REPUBLIKA.CO.ID, JAKARTA -- Menteri Keuangan (Menkeu) Purbaya Yudhi Sadewa menyatakan, pembahasan mengenai restrukturisasi utang proyek Kereta Cepat Indonesia-China (KCIC) atau Whoosh telah rampung. Pemerintah Indonesia, telah mengambil keputusan soal langkah penyelesaian utang ke depannya.
Meski begitu, kata dia, keputusan itu akan diumumkan oleh Presiden Prabowo Subianto atau pejabat lain yang terkait.

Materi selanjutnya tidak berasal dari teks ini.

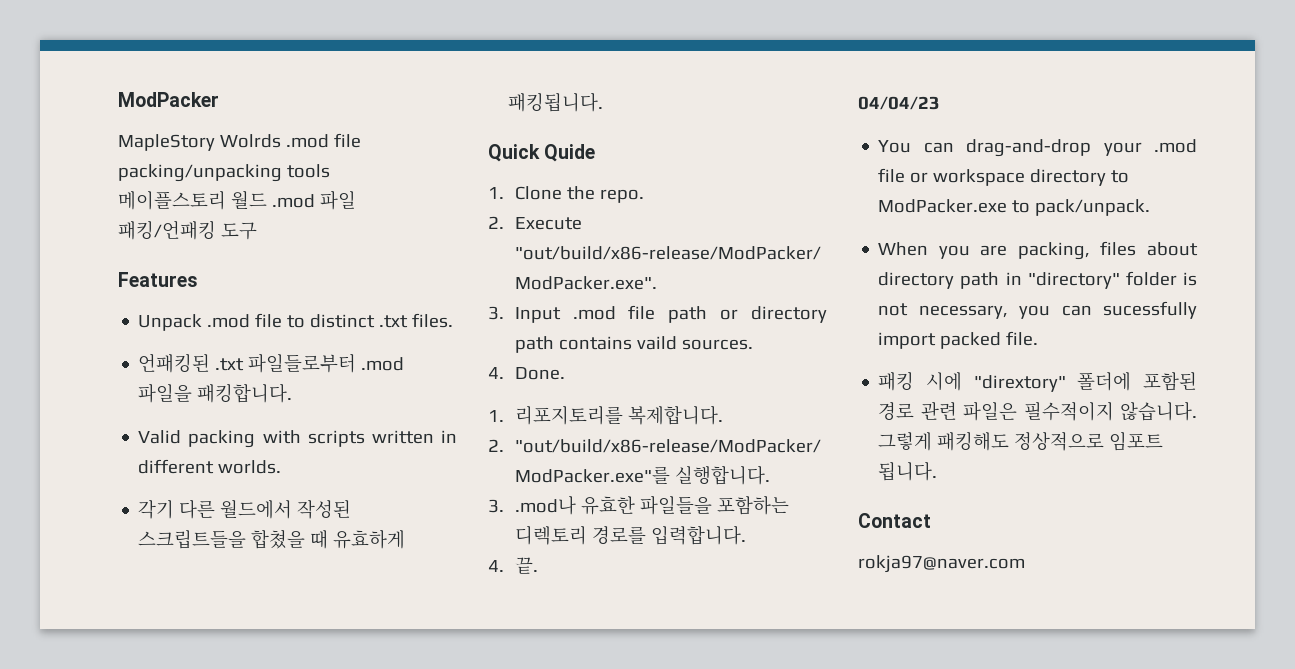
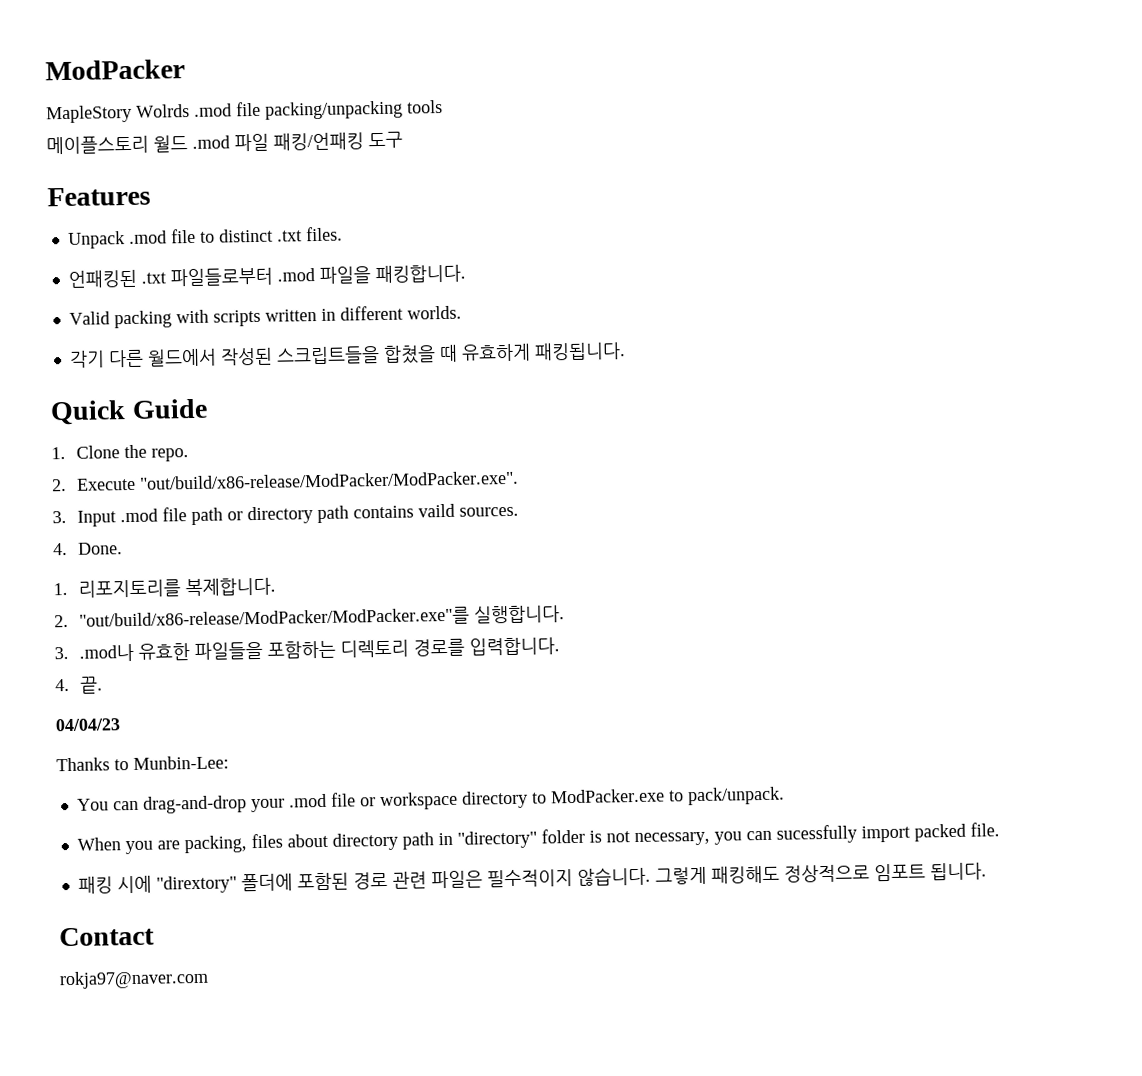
- Quick Quide
+ Quick Guide
+ Thanks to Munbin-Lee:

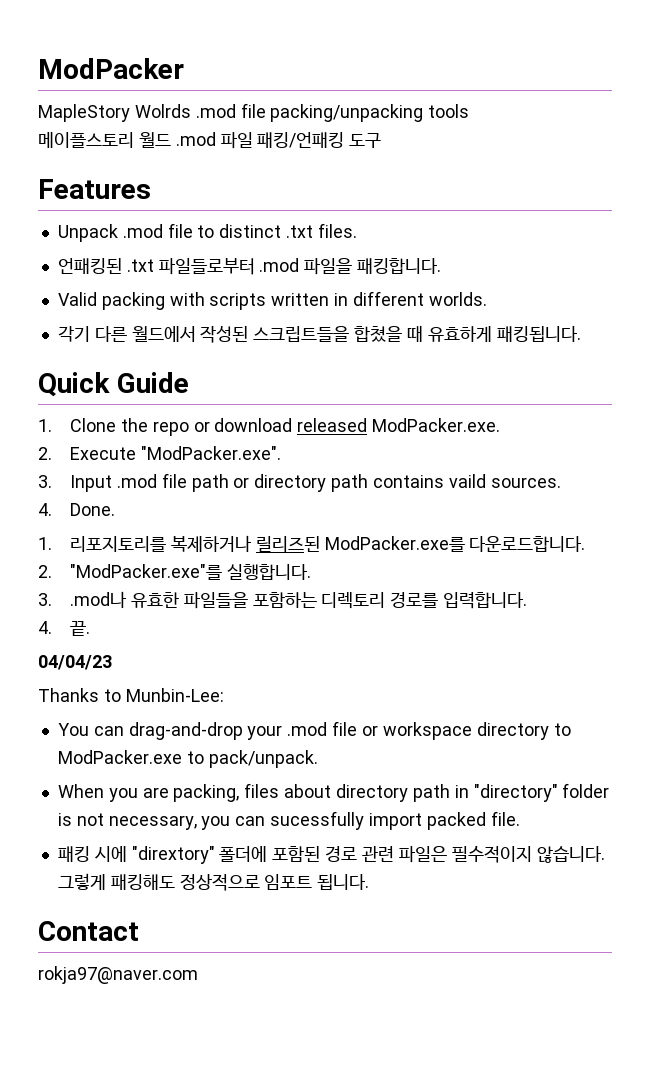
- 1. Clone the repo.
+ 1. Clone the repo or download released ModPacker.exe.
- 2. Execute "out/build/x86-release/ModPacker/ModPacker.exe".
+ 2. Execute "ModPacker.exe".
- 1. 리포지토리를 복제합니다.
- 2. "out/build/x86-release/ModPacker/ModPacker.exe"를 실행합니다.
+ 1. 리포지토리를 복제하거나 릴리즈된 ModPacker.exe를 다운로드합니다.
+ 2. "ModPacker.exe"를 실행합니다.

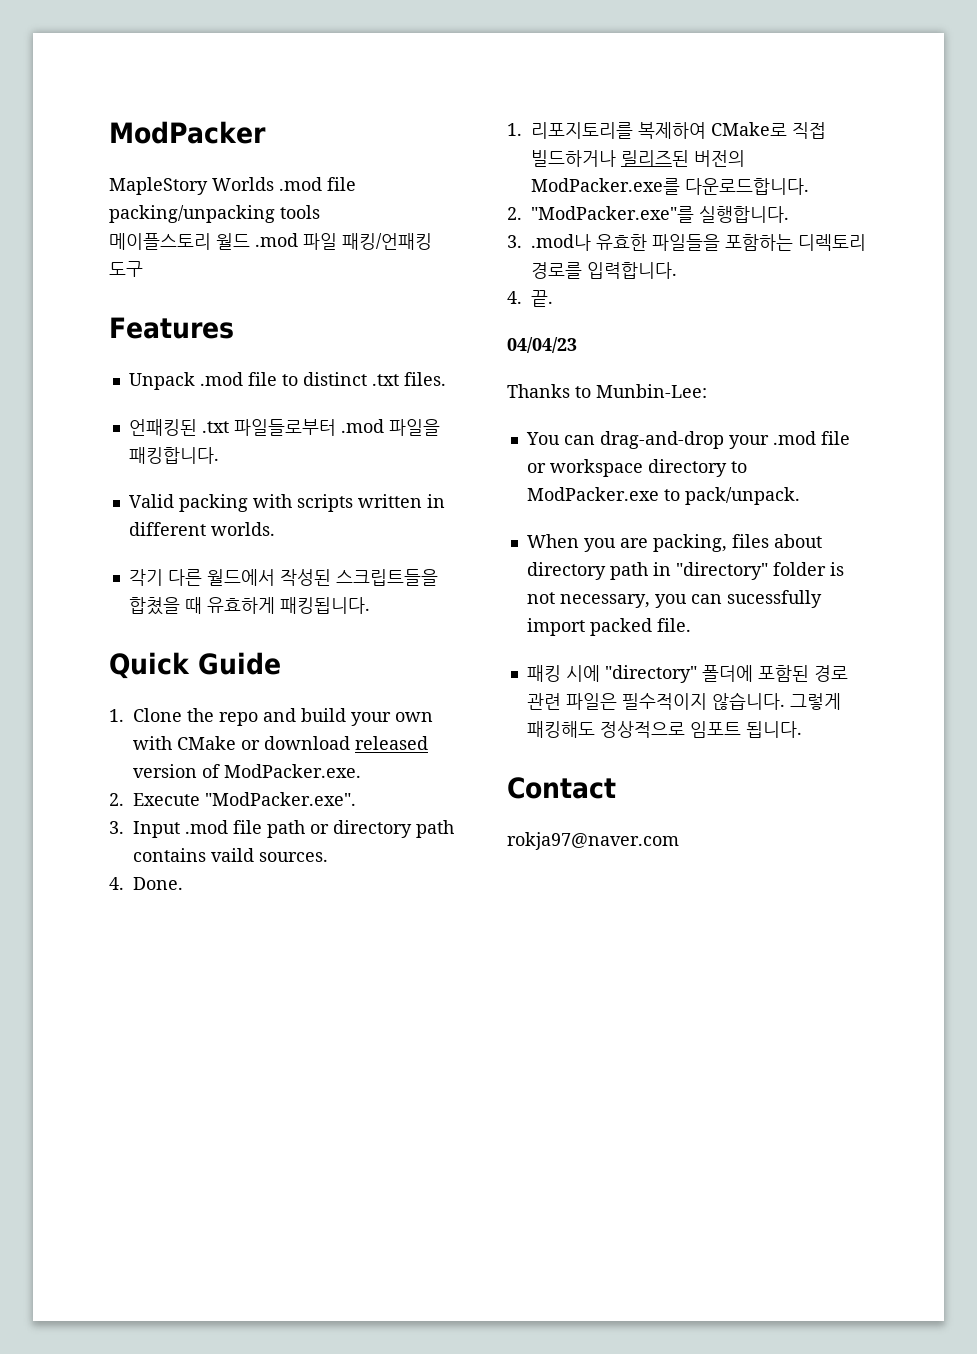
- MapleStory Wolrds .mod file packing/unpacking tools
+ MapleStory Worlds .mod file packing/unpacking tools
- 1. Clone the repo or download released ModPacker.exe.
+ 1. Clone the repo and build your own with CMake or download released version of ModPacker.exe.
- 1. 리포지토리를 복제하거나 릴리즈된 ModPacker.exe를 다운로드합니다.
+ 1. 리포지토리를 복제하여 CMake로 직접 빌드하거나 릴리즈된 버전의 ModPacker.exe를 다운로드합니다.
- 패킹 시에 "dirextory" 폴더에 포함된 경로 관련 파일은 필수적이지 않습니다.
+ 패킹 시에 "directory" 폴더에 포함된 경로 관련 파일은 필수적이지 않습니다.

Purbaya enggan untuk menyampaikan restrukturasi utang itu ke publik.
"Itu rapatnya sudah putus, tapi nanti tinggal Pak Presiden atau pemerintah yang resmi yang akan mengumumkan, bukan saya. Tapi itu sudah jelas langkah ke depan seperti apa," ujar Purbaya saat dikonfirmasi di kantor Kementerian Keuangan (Kemenkeu), Jakarta Pusat, Jumat (13/3/2026).

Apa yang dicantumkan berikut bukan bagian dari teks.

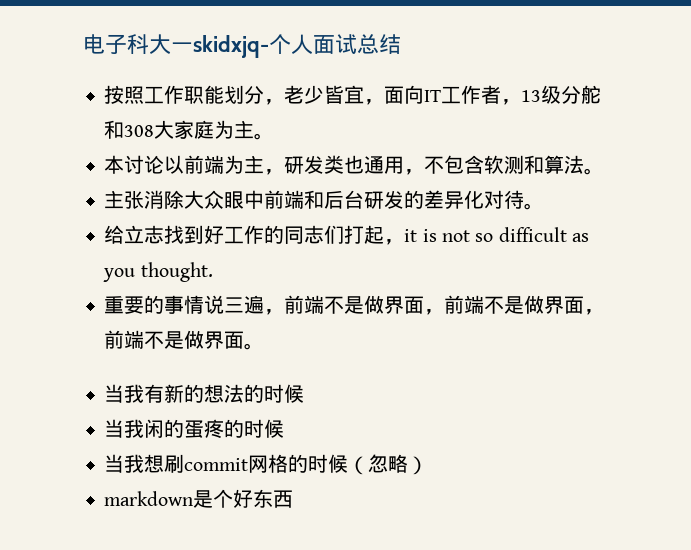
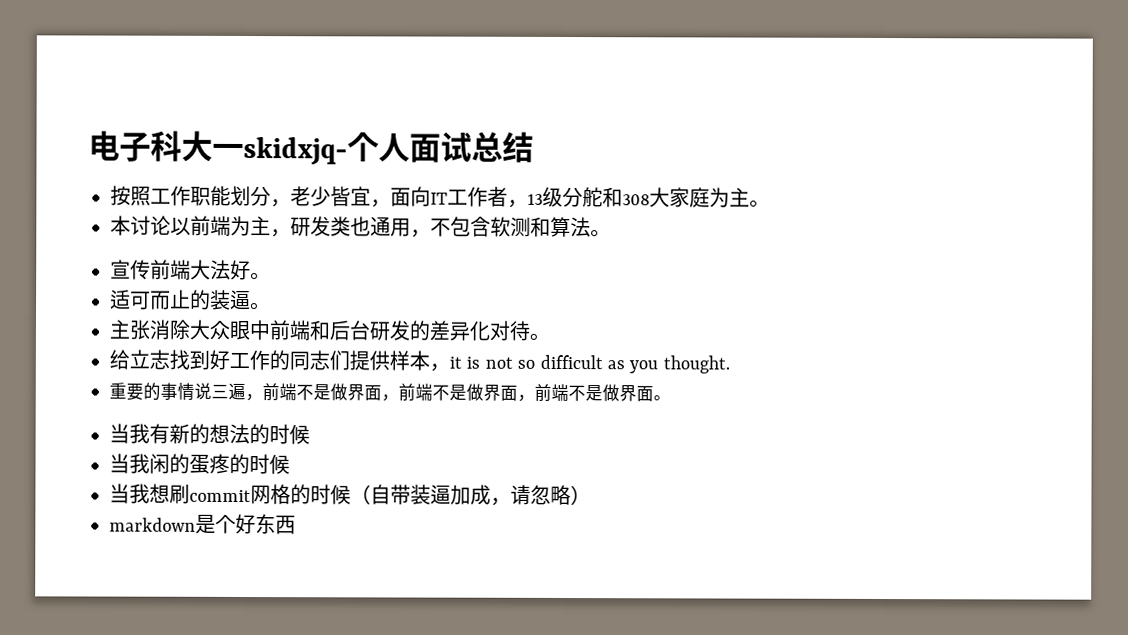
+ 宣传前端大法好。
+ 适可而止的装逼。
- 给立志找到好工作的同志们打起，it is not so difficult as you thought.
+ 给立志找到好工作的同志们提供样本，it is not so difficult as you thought.
- 当我想刷commit网格的时候（忽略）
+ 当我想刷commit网格的时候（自带装逼加成，请忽略）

Pernyataan itu untuk merespons Menteri Koordinator Bidang Infrastruktur dan Pembangunan Kewilayahan (Menko Infrawil) Agus Harimurti Yudhoyono (AHY) di Gedung Bina Graha, Jakarta Pusat, Rabu (11/3/2026). Menurut dia, proyek Whoosh diteruskan ke Surabaya dilakukan secara paralel dengan restrukturisasi keuangan PT KCIC.

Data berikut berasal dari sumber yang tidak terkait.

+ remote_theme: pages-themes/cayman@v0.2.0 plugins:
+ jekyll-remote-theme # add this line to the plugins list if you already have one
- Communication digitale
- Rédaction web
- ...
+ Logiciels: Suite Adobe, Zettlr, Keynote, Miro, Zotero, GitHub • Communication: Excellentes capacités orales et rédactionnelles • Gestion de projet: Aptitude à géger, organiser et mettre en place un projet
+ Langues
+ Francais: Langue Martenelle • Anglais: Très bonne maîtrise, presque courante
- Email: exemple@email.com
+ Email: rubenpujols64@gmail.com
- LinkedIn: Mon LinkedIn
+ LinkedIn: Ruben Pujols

Dia mengatakan, telah melakukan pertemuan dengan Kemenkeu dan Danantara Indonesia terkait dengan rencana Whoosh beroperasi hingga ke Surabaya, bahkan Banyuwangi, Jawa Timur. AHY menjelaskan, sambil mengembangkan proyek lanjutan Whoosh, pemerintah juga memastikan restrukturisasi keuangan KCJB tetap berjalan.